• EXERCISE: Set the data down exactly as it stands, and keep its pictures out.

· · · ·

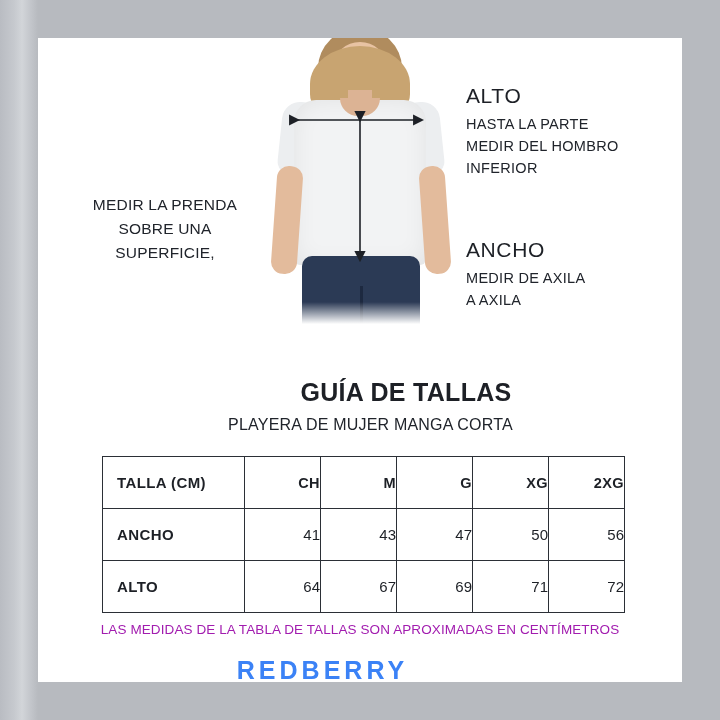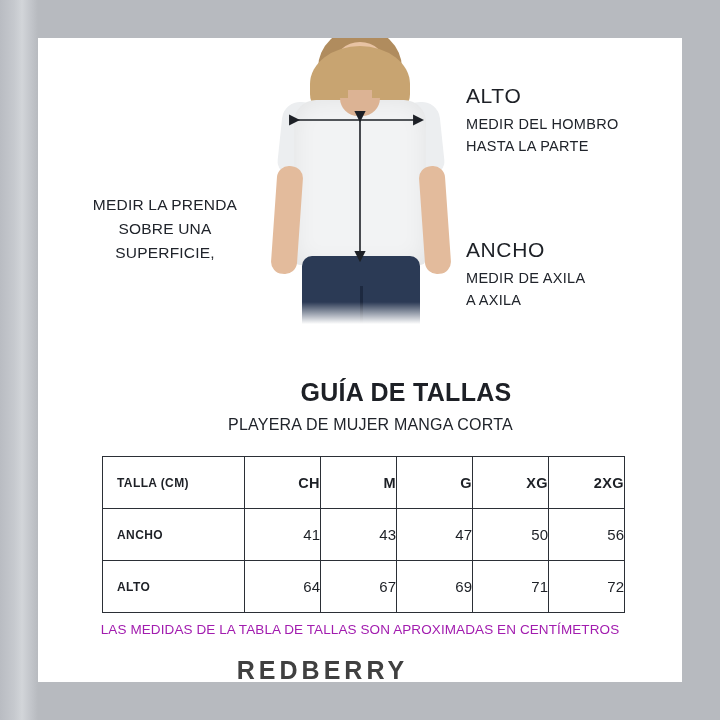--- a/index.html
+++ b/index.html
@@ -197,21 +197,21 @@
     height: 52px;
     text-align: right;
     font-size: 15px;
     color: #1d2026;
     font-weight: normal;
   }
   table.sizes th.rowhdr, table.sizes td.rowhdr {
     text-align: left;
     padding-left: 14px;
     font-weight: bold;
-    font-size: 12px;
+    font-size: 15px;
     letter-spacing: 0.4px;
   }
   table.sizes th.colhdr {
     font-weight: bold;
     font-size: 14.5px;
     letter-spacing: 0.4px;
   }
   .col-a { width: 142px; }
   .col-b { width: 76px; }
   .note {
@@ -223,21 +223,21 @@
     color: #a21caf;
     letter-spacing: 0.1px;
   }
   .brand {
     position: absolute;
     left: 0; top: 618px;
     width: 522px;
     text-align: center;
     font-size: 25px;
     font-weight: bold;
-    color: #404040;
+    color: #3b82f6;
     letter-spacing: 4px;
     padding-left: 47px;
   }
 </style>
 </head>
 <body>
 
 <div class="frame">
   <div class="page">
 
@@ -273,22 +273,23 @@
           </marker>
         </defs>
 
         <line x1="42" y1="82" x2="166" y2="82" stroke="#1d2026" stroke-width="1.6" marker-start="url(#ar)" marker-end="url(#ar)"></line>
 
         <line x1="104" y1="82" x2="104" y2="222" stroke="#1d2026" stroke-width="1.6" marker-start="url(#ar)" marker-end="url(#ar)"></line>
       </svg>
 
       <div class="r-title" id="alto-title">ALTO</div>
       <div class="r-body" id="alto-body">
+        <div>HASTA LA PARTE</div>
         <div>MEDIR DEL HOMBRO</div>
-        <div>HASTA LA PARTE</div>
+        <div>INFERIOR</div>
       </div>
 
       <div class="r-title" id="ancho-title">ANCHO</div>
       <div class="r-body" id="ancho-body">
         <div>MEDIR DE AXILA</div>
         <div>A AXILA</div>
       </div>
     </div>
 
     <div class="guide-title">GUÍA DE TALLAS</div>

· · · ·

• EXERCISE ANSWER:
--- a/index.html
+++ b/index.html
@@ -197,21 +197,21 @@
     height: 52px;
     text-align: right;
     font-size: 15px;
     color: #1d2026;
     font-weight: normal;
   }
   table.sizes th.rowhdr, table.sizes td.rowhdr {
     text-align: left;
     padding-left: 14px;
     font-weight: bold;
-    font-size: 12px;
+    font-size: 15px;
     letter-spacing: 0.4px;
   }
   table.sizes th.colhdr {
     font-weight: bold;
     font-size: 14.5px;
     letter-spacing: 0.4px;
   }
   .col-a { width: 142px; }
   .col-b { width: 76px; }
   .note {
@@ -223,21 +223,21 @@
     color: #a21caf;
     letter-spacing: 0.1px;
   }
   .brand {
     position: absolute;
     left: 0; top: 618px;
     width: 522px;
     text-align: center;
     font-size: 25px;
     font-weight: bold;
-    color: #404040;
+    color: #3b82f6;
     letter-spacing: 4px;
     padding-left: 47px;
   }
 </style>
 </head>
 <body>
 
 <div class="frame">
   <div class="page">
 
@@ -273,22 +273,23 @@
           </marker>
         </defs>
 
         <line x1="42" y1="82" x2="166" y2="82" stroke="#1d2026" stroke-width="1.6" marker-start="url(#ar)" marker-end="url(#ar)"></line>
 
         <line x1="104" y1="82" x2="104" y2="222" stroke="#1d2026" stroke-width="1.6" marker-start="url(#ar)" marker-end="url(#ar)"></line>
       </svg>
 
       <div class="r-title" id="alto-title">ALTO</div>
       <div class="r-body" id="alto-body">
+        <div>HASTA LA PARTE</div>
         <div>MEDIR DEL HOMBRO</div>
-        <div>HASTA LA PARTE</div>
+        <div>INFERIOR</div>
       </div>
 
       <div class="r-title" id="ancho-title">ANCHO</div>
       <div class="r-body" id="ancho-body">
         <div>MEDIR DE AXILA</div>
         <div>A AXILA</div>
       </div>
     </div>
 
     <div class="guide-title">GUÍA DE TALLAS</div>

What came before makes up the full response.